Two-Thirds of Florida Students Fail Writing Tests This Year . . . Board of Education Solves Problem By Lowing Passing Scores

The Florida Board of Education has a curious way to combat poor passage rates for students on writing exams — they lowered the passing scores to engineer success. Two-thirds of students in Florida failed to pass the Florida Comprehensive Assessment Test exam — a sharp drop from the prior year. This was an effort to force high performance but it backfired with widespread failures.

I have long been an advocate of longer school years and tougher test requirements. I am concerned with a sharp decrease in passage rates when the prior year showed an 80 percent passage. However, these do not appear a particularly high standard for passage and we are seeing more and more students graduate high school with minimal ability to write.

This was the first year that students and schools will be assessed on the basis of tougher tests and scoring systems. This move was the result of widespread failures on the FCAT and other standardized tests for public school students. The new standards required basic skills like proper punctuation, capitalization, and spelling. Students had to get a 4 out of 6 on the grade. That is pretty reasonable. The old standard was 3.5 which would mean that you could get almost half wrong and still pass.

The change resulted in only 27 percent of fourth-graders passing as opposed to 81 percent the prior year. For eighth graders the passage rate was 33 percent — down from 82 percent in 2011.

Florida has been given a waiver by the Obama Administration from No Child Left Behind.

I am surprised by the huge difference in passage rate, but I am inclined to believe that this is another sign of our underfunding of public schools and growing class sizes. Our students should be able to score a 4 out of 6 on writing — a critical skill for success in the workplace.

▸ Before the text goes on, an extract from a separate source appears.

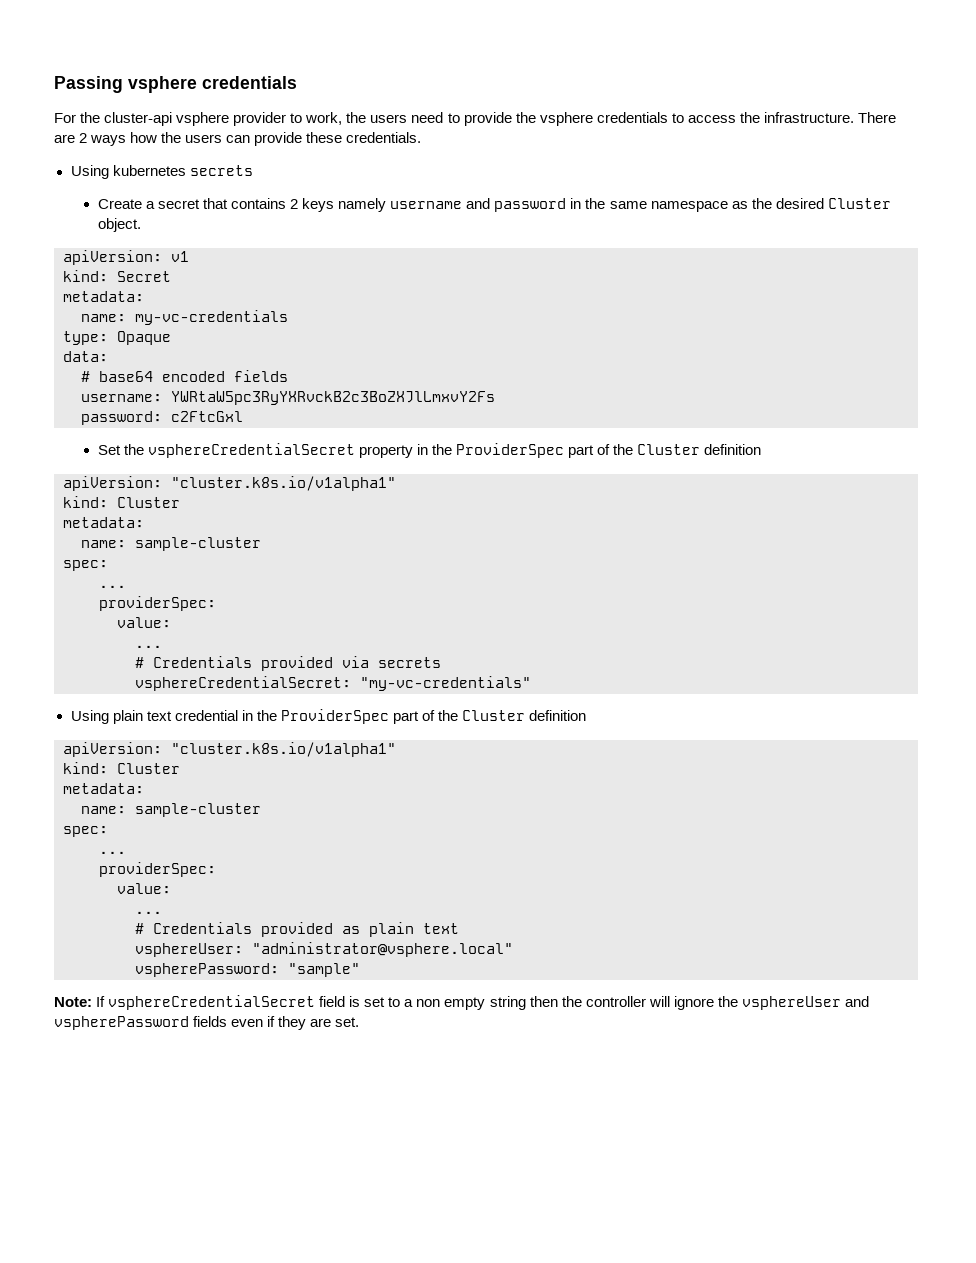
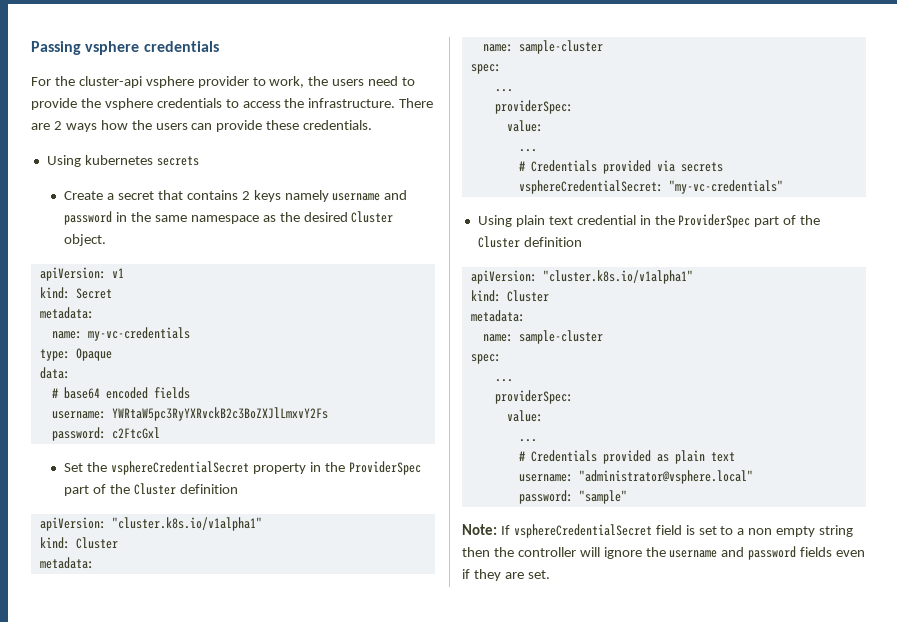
[135,943,243,957] vsphereUser: -> [518,474,573,482] username:
[135,963,279,977] vspherePassword: -> [518,490,573,504] password:
[741,996,869,1010] [54,1016,189,1030] vsphereUser and vspherePassword -> [669,546,797,560] username and password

I would be more inclined to change the curriculum and resource package than the test for that reason.

Source: Orlando

32 thoughts on “Two-Thirds of Florida Students Fail Writing Tests This Year . . . Board of Education Solves Problem By Lowing Passing Scores

  1. Protesters rally as conservatives confer
    Legislators huddle inside as critics cite corporate collusion
    By Tim Funk and Bruce Henderson
    Charlotte Observer
    May 12, 2012

    Prominent among the protesters Friday were leaders of Mecklenburg ACTS, which opposes reliance on standardized testing to evaluate students and teachers.

    Passing out giant faux pencils and chanting “No more, no more, high-stakes testing,” the group said testing companies that are part of ALEC are promoting their own profits by pushing states to use such exams. They also say education reform legislation recently introduced by GOP lawmakers echoes language suggested by ALEC. A bill introduced by state Senate leader Phil Berger would end teacher tenure and keep third-graders from being promoted until they master reading skills.

  2. This story falls into the “dog bites man” category for me as we all know that Florida has a real problem with their public education system. My mother, for the past 23 years, has been an elementary school principal in a suburban school district outside Philadelphia and is always amazed at the poor quality of Florida’s school system. She says that when her school gets a transfer student from Florida, 90-95% of the time that student needs to repeat the grade they just completed in Florida. It’s that bad.

  3. “Failure isn’t considered a disgrace in many families” Parents are too

    (_____) to be concerned, and the education and testing companies know it.

  4. There is a report that the question asked of fourth graders (the ones who went from 80% passing to 27%) called for them to write a narrative tale of what their experience would be on a camel ride. Some of the fourth grade teachers were stunned by the question, since many of their students, supposedly, did not know either (1) what a camel was, or (2) that you could ride a camel. Although this may be reflective of a failure in terms of our educational system (not knowing what a camel is, or that you can ride one), think of fourth graders that are growing up in one of the rural areas of Florida, or someone from the inner city areas around Miami. Many of the teachers have said, essentially, that there is nothing on their curriculum that has ever lead to a discussion of camels. Rather, since central Florida is Horse Country, some are arguing that a better question would have been to ask about a ride on a horse (or a cow, or a pig, or an alligator, or some other animal that they actually know about).

    Then again, maybe some of them did know what a camel was, but were concerned about using the politically incorrect term, camel jockey.

  5. Ah yes, can’t write, (can they read?) and then give them a gun. They never learned to think logically and intelligently. No wonder Zimmerman; shot he probably didn’t have the skills he should have been able to learn to make a reasoned decision..

  6. leejcaroll –

    “No wonder Zimmerman; shot he probably didn’t have the skills he should have been able to learn to make a reasoned decision..”

    This is a reasoned, and reasonably written, statement?

  7. well lets see a typo, oh my. and I should have spent more time onperiod and capitalization but heck, I figured most here have the skills to understand what I wrote.